Setelah beberapa jam bekerja, Ardan akhirnya selesai dengan tugas-tugas kantor yang menumpuk. Dia mengemas barang-barangnya dan pergi menuju tempat yang dijanjikan. Raya menunggunya di sebuah halte bus, dengan tas punggung besar yang terlihat lebih banyak daripada yang diperlukan untuk perjalanan singkat.
"Lo bawa semua peralatan camping, ya?" Ardan berkata sambil tersenyum kecil, melihat Raya yang begitu siap.
Raya tertawa. "Enggak, kok. Cuma beberapa barang aja. Gue pikir, kita akan menghabiskan waktu santai di tempat yang beda dari biasanya."
Perjalanan mereka dimulai dengan santai, menyusuri jalanan yang semakin jauh dari pusat kota. Seiring dengan berjalannya waktu, mereka memasuki daerah pedesaan yang dikelilingi oleh pemandangan alam yang asri dan udara segar. Ardan merasa sedikit terkejut dengan betapa menyenangkannya perjalanan ini, meskipun dia tahu bahwa dia belum sepenuhnya siap dengan segala kebebasan yang datang.
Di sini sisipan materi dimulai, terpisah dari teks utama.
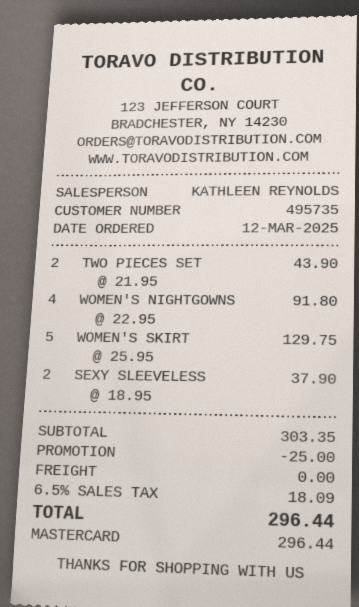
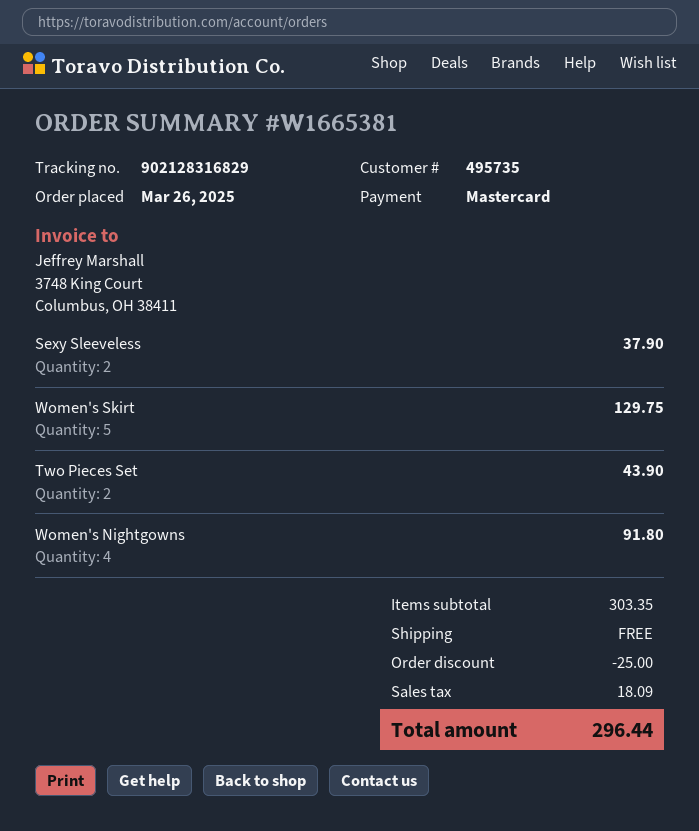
order date: 2025-03-12 -> 2025-03-26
"Lo tahu, gue nggak pernah melakukan hal seperti ini sebelumnya," kata Ardan, melihat pemandangan yang hijau di sekitar mereka. "Biasanya gue cuma menikmati akhir pekan di rumah atau di kantor."
Raya tersenyum mendengarnya. "Itulah kenapa gue ngajak lo kemari. Lo harus keluar dari rutinitas itu, Ardan. Dunia ini jauh lebih besar dari sekedar angka-angka di layar komputer."
Ardan mengangguk perlahan. “Mungkin lo benar. Gue selalu terjebak dalam pekerjaan dan kalender yang padat. Gue bahkan nggak ingat kapan terakhir kali gue benar-benar menikmati waktu santai.”
Setelah beberapa jam perjalanan, mereka akhirnya tiba di tujuan mereka: sebuah villa kecil yang terletak di tepi danau. Tempat itu terasa sangat jauh dari keramaian, dengan suasana tenang dan damai yang seolah mengundang mereka untuk melupakan dunia luar.
Raya langsung membimbing Ardan menuju teras villa yang menghadap ke danau. Mereka duduk di kursi santai, menikmati pemandangan alam yang luar biasa. Ardan merasa sedikit terkejut dengan ketenangan yang dia rasakan. Ternyata, jauh dari kota dan rutinitasnya, dunia terasa lebih lapang.
“Gimana? Gue jamin lo nggak bakal menyesal datang ke sini, kan?” Raya berkata dengan senyum penuh kemenangan.
Ardan mengangguk, mata masih tertuju pada danau yang tenang. "Lo benar. Ini jauh lebih baik daripada yang gue bayangkan."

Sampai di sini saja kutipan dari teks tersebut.